(Change detection data)
=== Section Start ===
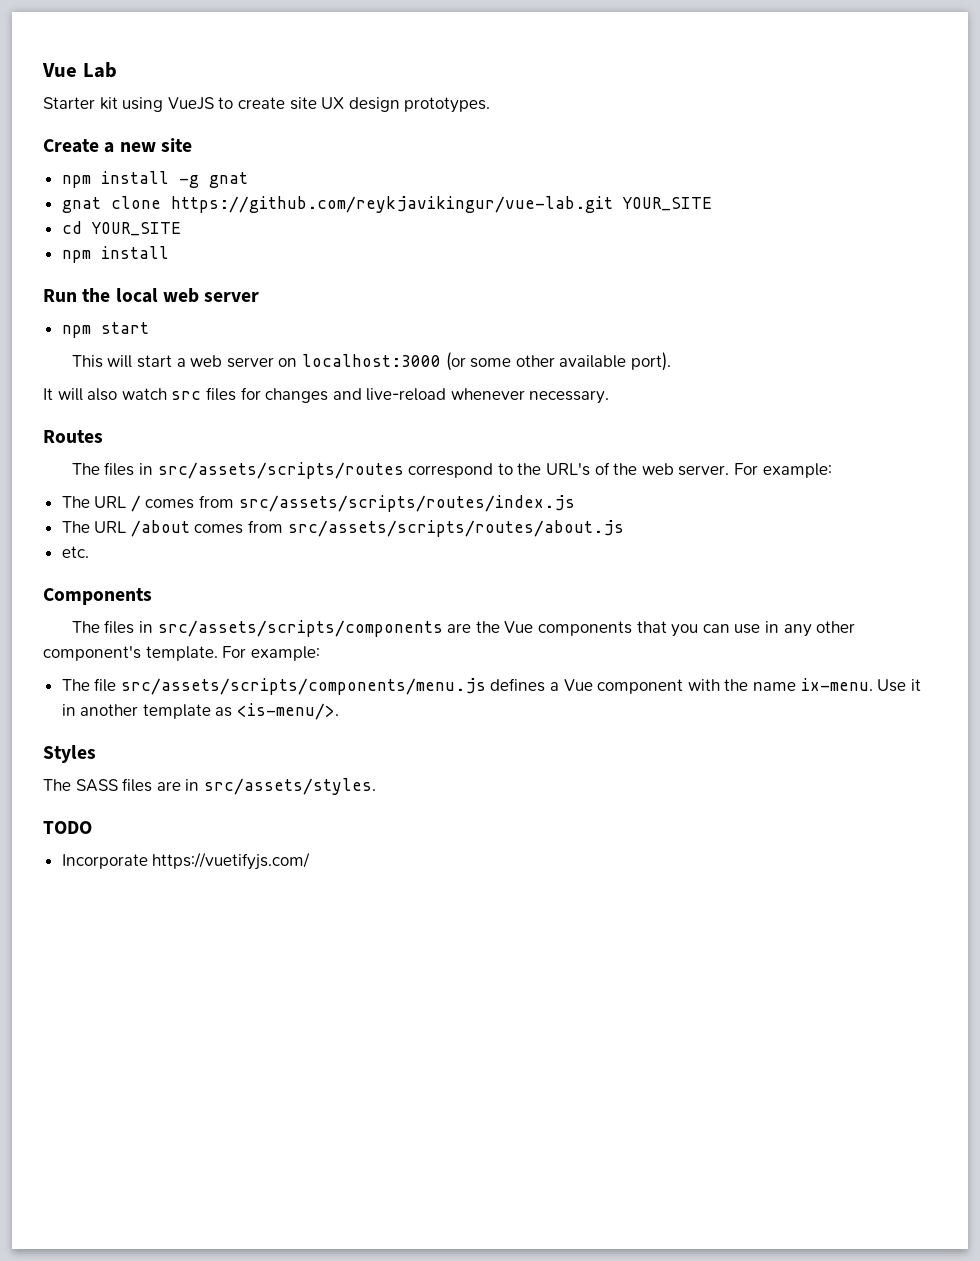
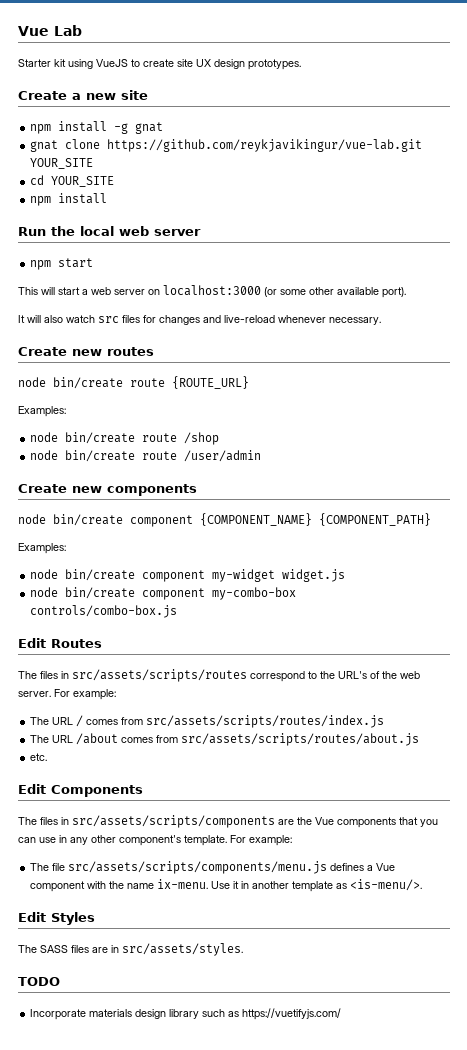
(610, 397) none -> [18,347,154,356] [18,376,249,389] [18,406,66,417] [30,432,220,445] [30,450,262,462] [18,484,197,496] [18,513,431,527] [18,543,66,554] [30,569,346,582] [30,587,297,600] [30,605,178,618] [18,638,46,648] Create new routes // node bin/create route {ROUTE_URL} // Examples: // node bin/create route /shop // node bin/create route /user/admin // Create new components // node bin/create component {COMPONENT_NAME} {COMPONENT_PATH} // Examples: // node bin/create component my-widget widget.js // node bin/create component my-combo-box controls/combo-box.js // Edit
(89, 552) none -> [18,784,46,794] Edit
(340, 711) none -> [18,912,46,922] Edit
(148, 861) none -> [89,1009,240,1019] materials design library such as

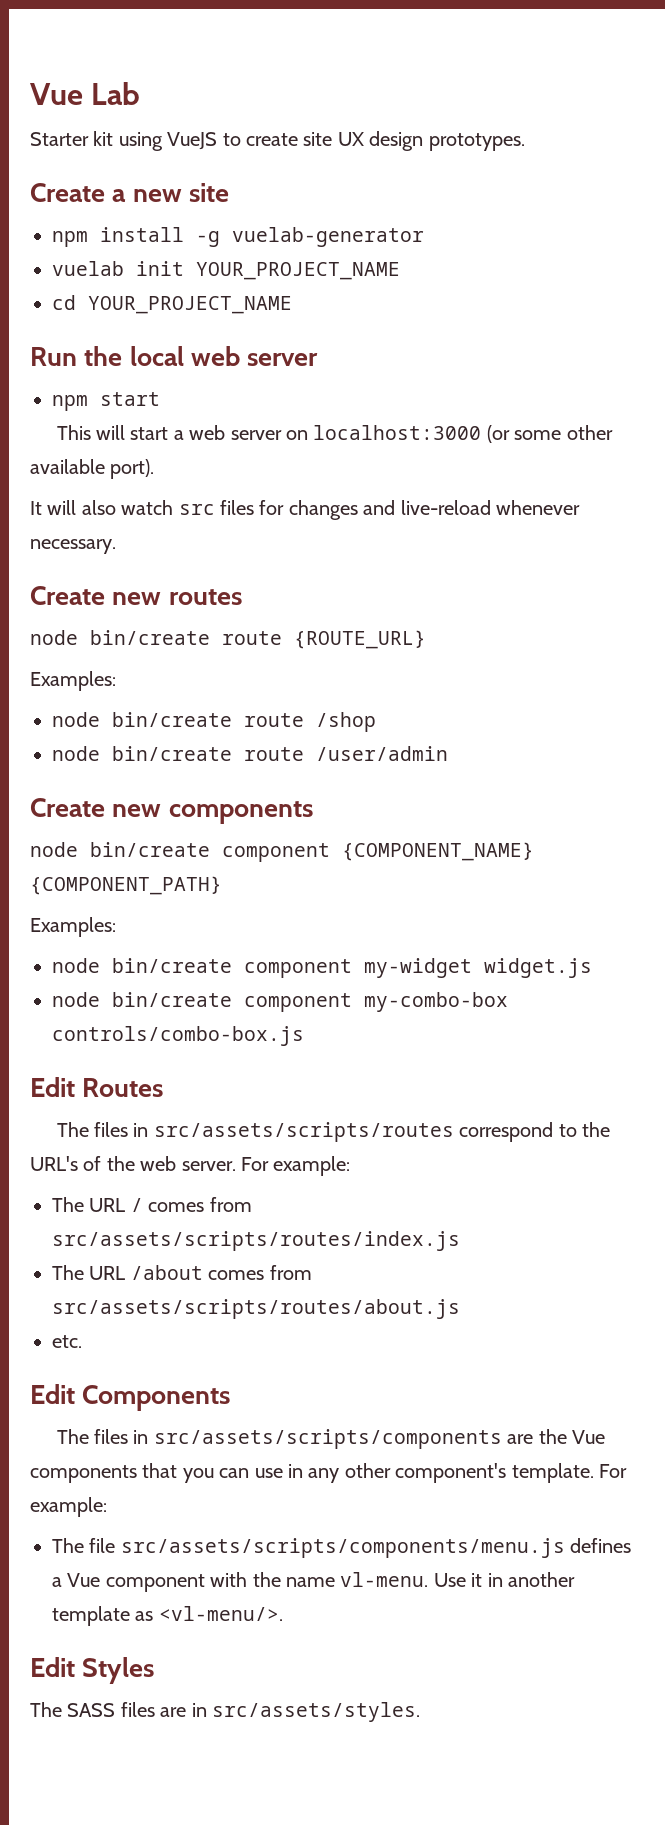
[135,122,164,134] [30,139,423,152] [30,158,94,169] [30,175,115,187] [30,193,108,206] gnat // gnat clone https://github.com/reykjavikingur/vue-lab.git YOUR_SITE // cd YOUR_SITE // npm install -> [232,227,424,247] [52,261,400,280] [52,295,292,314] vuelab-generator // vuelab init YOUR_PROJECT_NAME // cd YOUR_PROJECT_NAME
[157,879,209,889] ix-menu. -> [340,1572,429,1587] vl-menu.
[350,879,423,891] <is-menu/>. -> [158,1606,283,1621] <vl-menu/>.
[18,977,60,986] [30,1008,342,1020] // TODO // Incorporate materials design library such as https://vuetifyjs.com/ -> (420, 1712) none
=== Section End ===
• Task goal: Your answer should be the lines from the first record down to the line containing "[350,879,423,891] <is-menu/>. ->", restated exactly, with no pictures.

• Response area:
(610, 397) none -> [18,347,154,356] [18,376,249,389] [18,406,66,417] [30,432,220,445] [30,450,262,462] [18,484,197,496] [18,513,431,527] [18,543,66,554] [30,569,346,582] [30,587,297,600] [30,605,178,618] [18,638,46,648] Create new routes // node bin/create route {ROUTE_URL} // Examples: // node bin/create route /shop // node bin/create route /user/admin // Create new components // node bin/create component {COMPONENT_NAME} {COMPONENT_PATH} // Examples: // node bin/create component my-widget widget.js // node bin/create component my-combo-box controls/combo-box.js // Edit
(89, 552) none -> [18,784,46,794] Edit
(340, 711) none -> [18,912,46,922] Edit
(148, 861) none -> [89,1009,240,1019] materials design library such as

[135,122,164,134] [30,139,423,152] [30,158,94,169] [30,175,115,187] [30,193,108,206] gnat // gnat clone https://github.com/reykjavikingur/vue-lab.git YOUR_SITE // cd YOUR_SITE // npm install -> [232,227,424,247] [52,261,400,280] [52,295,292,314] vuelab-generator // vuelab init YOUR_PROJECT_NAME // cd YOUR_PROJECT_NAME
[157,879,209,889] ix-menu. -> [340,1572,429,1587] vl-menu.
[350,879,423,891] <is-menu/>. -> [158,1606,283,1621] <vl-menu/>.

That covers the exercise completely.